Task goal
Copy the data below exactly, but not the pictures it contains.

^^^^^^^^^^^^^^^^

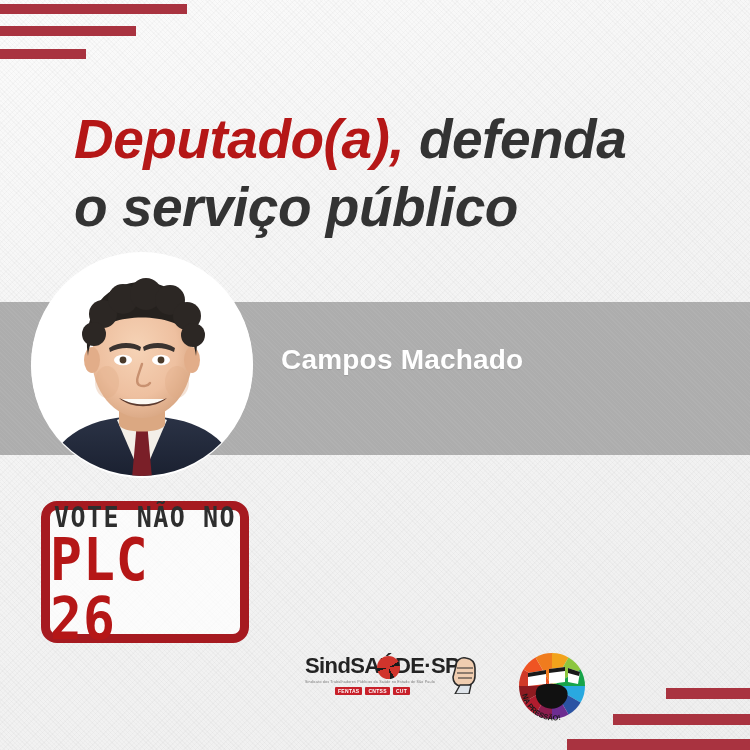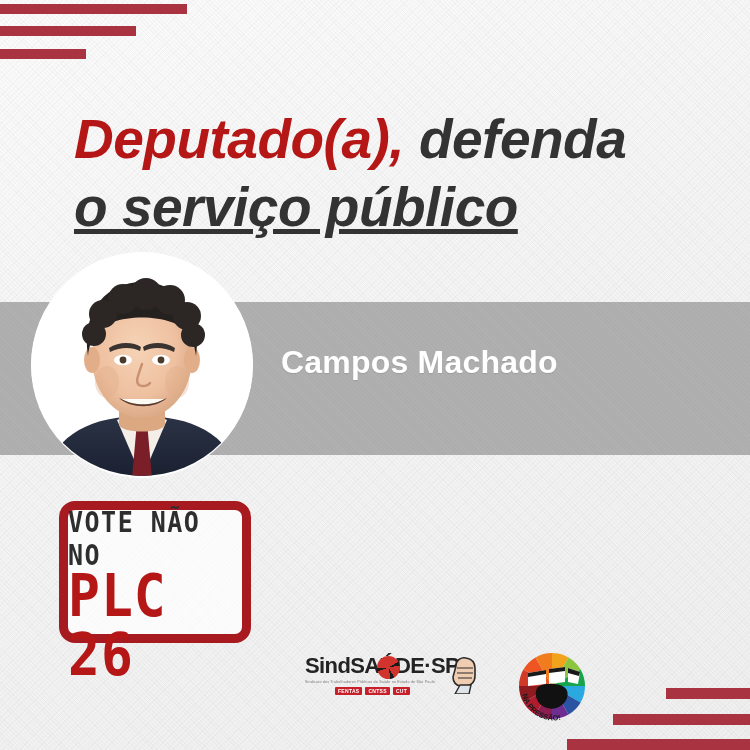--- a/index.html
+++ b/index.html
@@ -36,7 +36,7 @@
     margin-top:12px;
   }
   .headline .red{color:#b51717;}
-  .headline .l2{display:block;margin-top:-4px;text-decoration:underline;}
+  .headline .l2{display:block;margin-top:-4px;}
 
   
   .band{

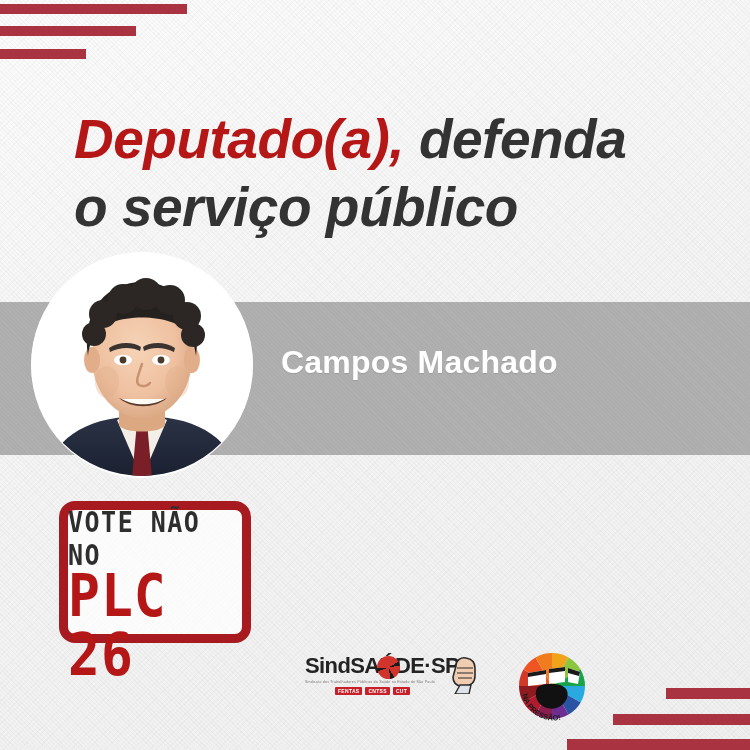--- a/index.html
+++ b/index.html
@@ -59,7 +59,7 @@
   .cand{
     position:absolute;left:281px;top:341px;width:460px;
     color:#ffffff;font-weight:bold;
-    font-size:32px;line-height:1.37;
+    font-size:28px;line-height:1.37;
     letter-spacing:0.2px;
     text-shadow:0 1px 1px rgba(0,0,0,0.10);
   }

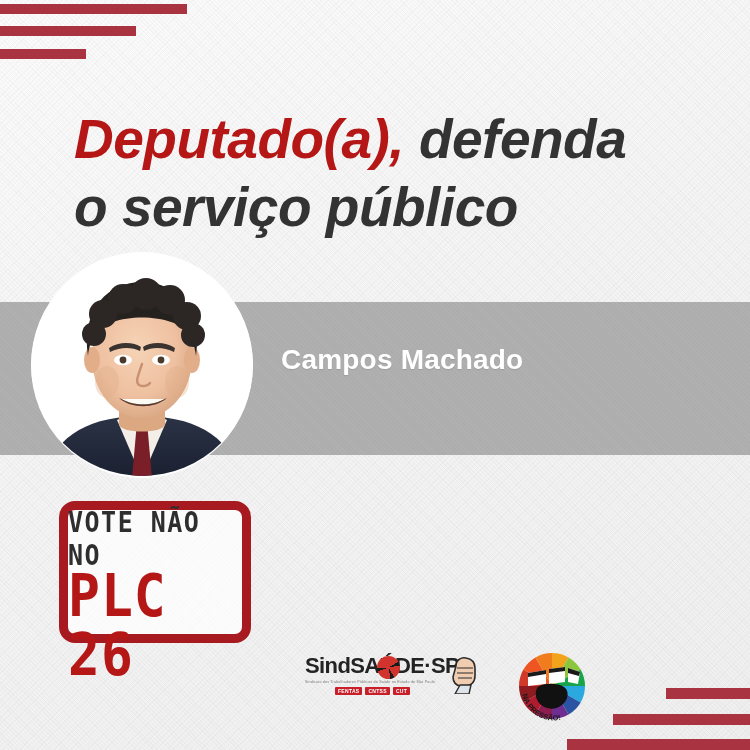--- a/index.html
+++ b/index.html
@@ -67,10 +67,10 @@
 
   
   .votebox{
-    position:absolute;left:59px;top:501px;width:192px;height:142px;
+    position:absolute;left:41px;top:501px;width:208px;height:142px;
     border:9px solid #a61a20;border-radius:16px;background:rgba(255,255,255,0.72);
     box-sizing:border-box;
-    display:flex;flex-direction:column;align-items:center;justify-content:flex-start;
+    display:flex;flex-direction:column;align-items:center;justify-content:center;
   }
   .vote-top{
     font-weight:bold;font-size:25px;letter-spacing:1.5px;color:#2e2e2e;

^^^^^^^^^^^^^^^^

Answer to this task
--- a/index.html
+++ b/index.html
@@ -36,7 +36,7 @@
     margin-top:12px;
   }
   .headline .red{color:#b51717;}
-  .headline .l2{display:block;margin-top:-4px;text-decoration:underline;}
+  .headline .l2{display:block;margin-top:-4px;}
 
   
   .band{

--- a/index.html
+++ b/index.html
@@ -59,7 +59,7 @@
   .cand{
     position:absolute;left:281px;top:341px;width:460px;
     color:#ffffff;font-weight:bold;
-    font-size:32px;line-height:1.37;
+    font-size:28px;line-height:1.37;
     letter-spacing:0.2px;
     text-shadow:0 1px 1px rgba(0,0,0,0.10);
   }

--- a/index.html
+++ b/index.html
@@ -67,10 +67,10 @@
 
   
   .votebox{
-    position:absolute;left:59px;top:501px;width:192px;height:142px;
+    position:absolute;left:41px;top:501px;width:208px;height:142px;
     border:9px solid #a61a20;border-radius:16px;background:rgba(255,255,255,0.72);
     box-sizing:border-box;
-    display:flex;flex-direction:column;align-items:center;justify-content:flex-start;
+    display:flex;flex-direction:column;align-items:center;justify-content:center;
   }
   .vote-top{
     font-weight:bold;font-size:25px;letter-spacing:1.5px;color:#2e2e2e;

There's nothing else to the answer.